### Exercise aim
Once the line containing "[248,321,349,336] postfix_rx ->" is found in the entries below, restate it and each following line word for word, stopping after the line containing "[248,867,349,882] postfix_tx ->".
Data for the task Start Marker
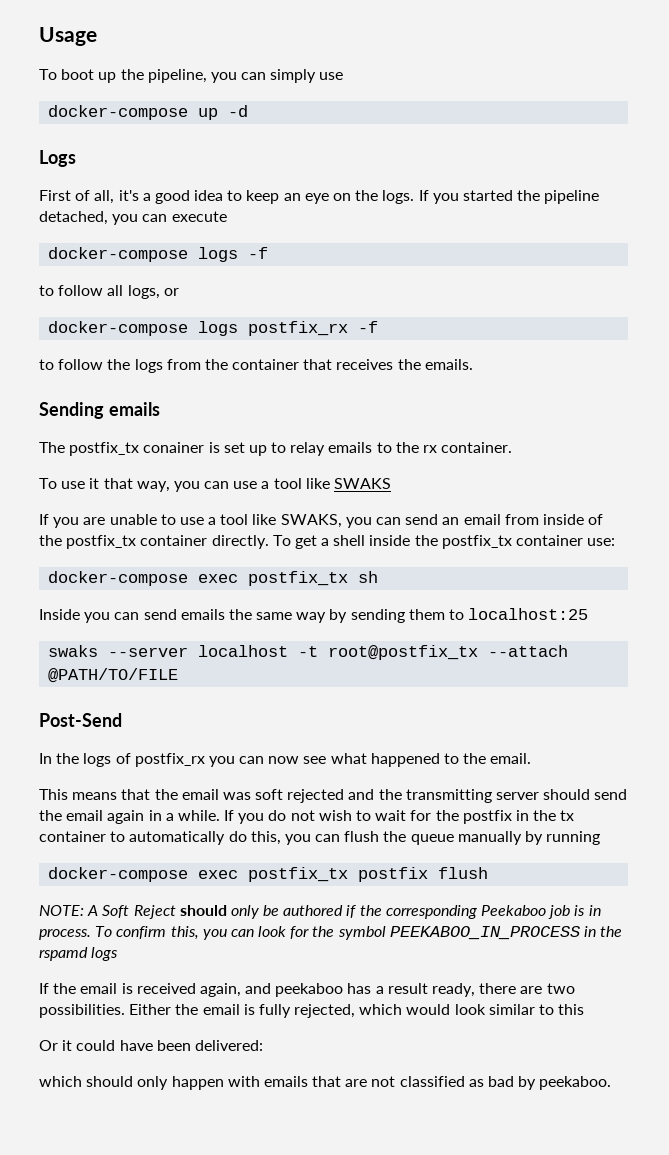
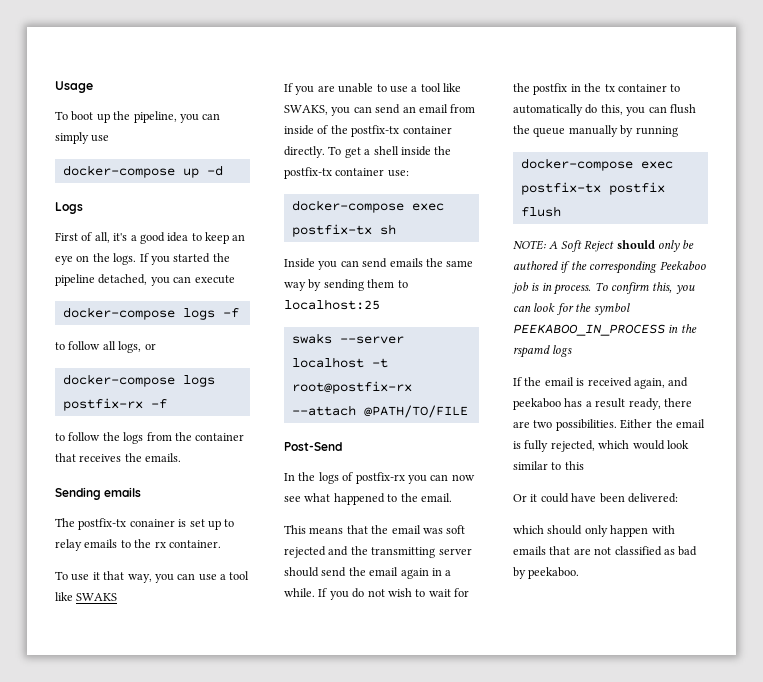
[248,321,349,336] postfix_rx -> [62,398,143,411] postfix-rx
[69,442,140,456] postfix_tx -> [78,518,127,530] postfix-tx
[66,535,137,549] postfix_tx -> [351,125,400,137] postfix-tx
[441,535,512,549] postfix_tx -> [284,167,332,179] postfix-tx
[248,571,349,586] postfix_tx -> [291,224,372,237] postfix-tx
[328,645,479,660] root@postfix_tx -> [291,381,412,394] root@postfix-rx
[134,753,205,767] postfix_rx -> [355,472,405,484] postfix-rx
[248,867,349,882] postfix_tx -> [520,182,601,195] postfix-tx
Data for the task End Marker
Data for the task Start Marker
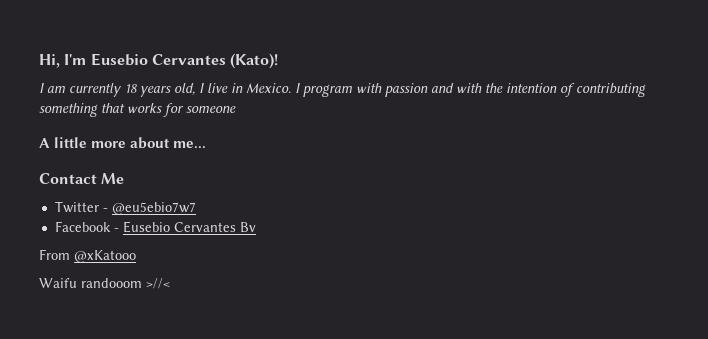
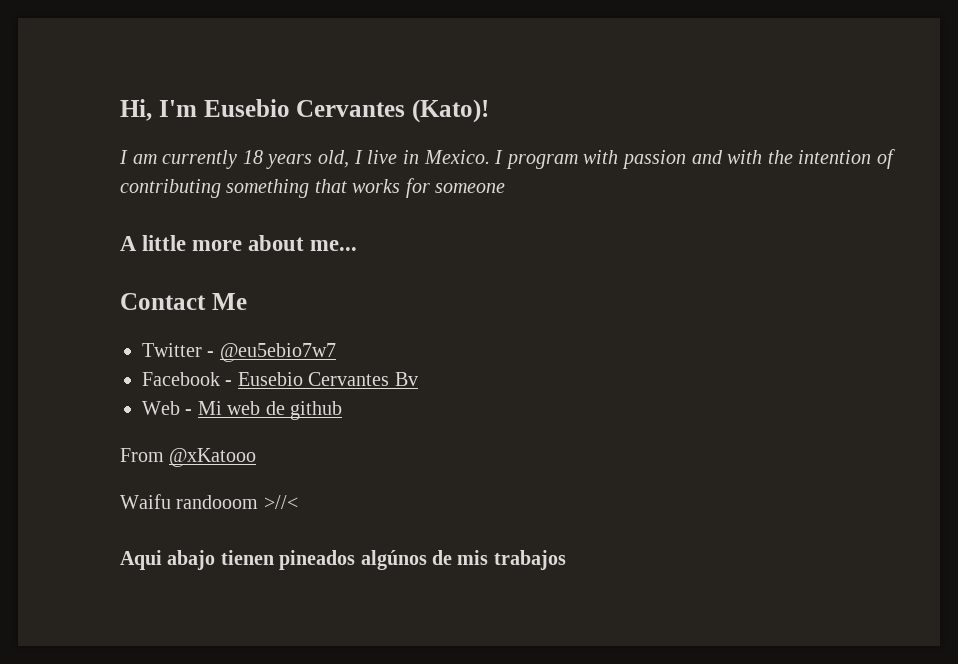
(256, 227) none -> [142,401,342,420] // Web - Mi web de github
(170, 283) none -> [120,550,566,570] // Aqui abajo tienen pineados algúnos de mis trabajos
Data for the task End Marker
Data for the task Start Marker
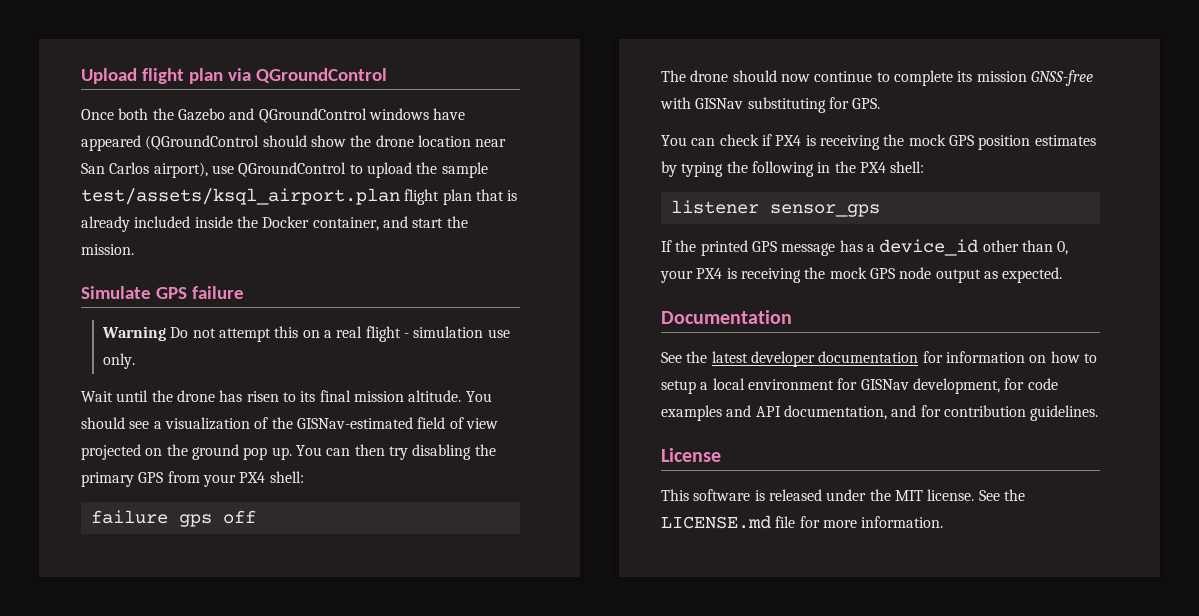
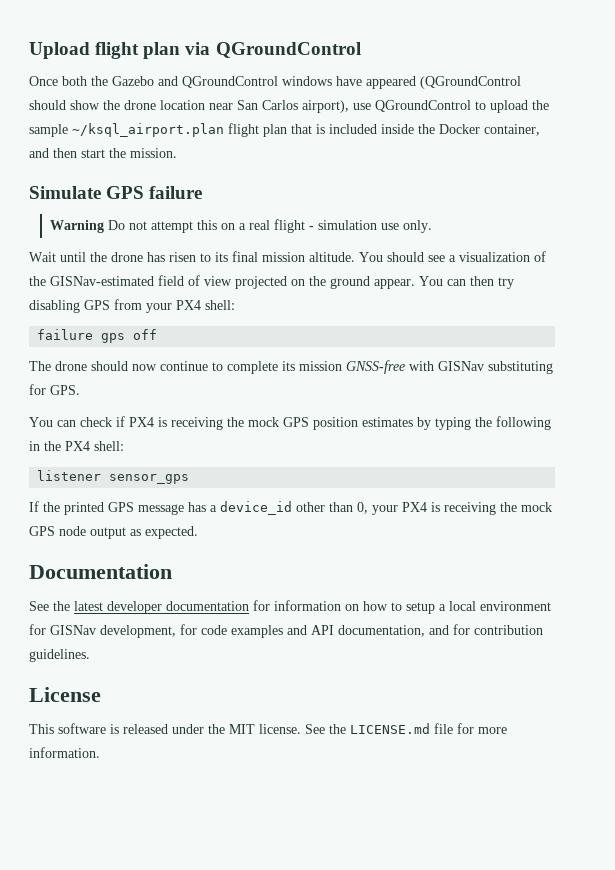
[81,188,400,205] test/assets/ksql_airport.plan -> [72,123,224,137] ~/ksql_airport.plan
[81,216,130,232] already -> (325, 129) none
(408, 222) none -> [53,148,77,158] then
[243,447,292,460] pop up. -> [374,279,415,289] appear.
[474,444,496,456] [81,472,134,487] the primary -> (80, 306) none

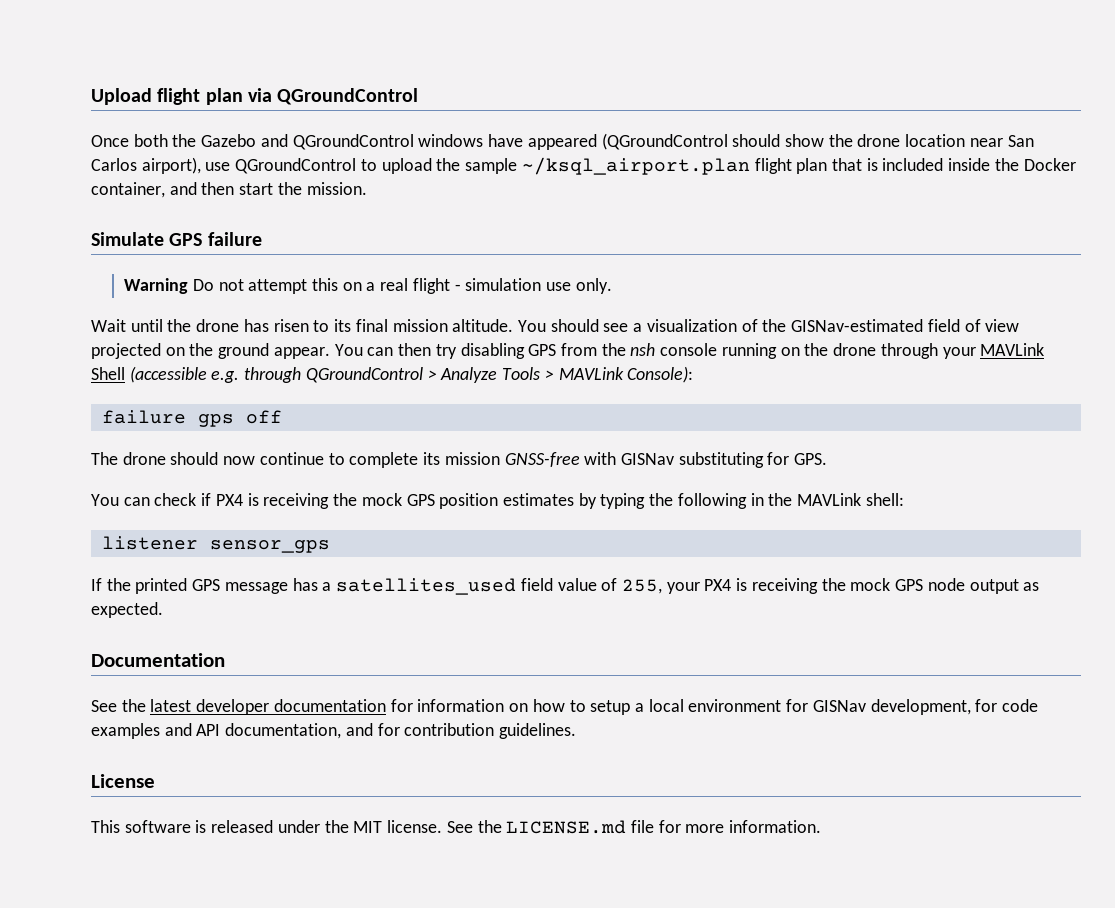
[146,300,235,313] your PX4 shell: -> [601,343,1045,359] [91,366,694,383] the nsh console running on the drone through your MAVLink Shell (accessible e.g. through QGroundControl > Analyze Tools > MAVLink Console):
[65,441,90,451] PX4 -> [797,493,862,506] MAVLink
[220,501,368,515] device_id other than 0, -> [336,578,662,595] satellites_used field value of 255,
Data for the task End Marker
### Answer section
[248,321,349,336] postfix_rx -> [62,398,143,411] postfix-rx
[69,442,140,456] postfix_tx -> [78,518,127,530] postfix-tx
[66,535,137,549] postfix_tx -> [351,125,400,137] postfix-tx
[441,535,512,549] postfix_tx -> [284,167,332,179] postfix-tx
[248,571,349,586] postfix_tx -> [291,224,372,237] postfix-tx
[328,645,479,660] root@postfix_tx -> [291,381,412,394] root@postfix-rx
[134,753,205,767] postfix_rx -> [355,472,405,484] postfix-rx
[248,867,349,882] postfix_tx -> [520,182,601,195] postfix-tx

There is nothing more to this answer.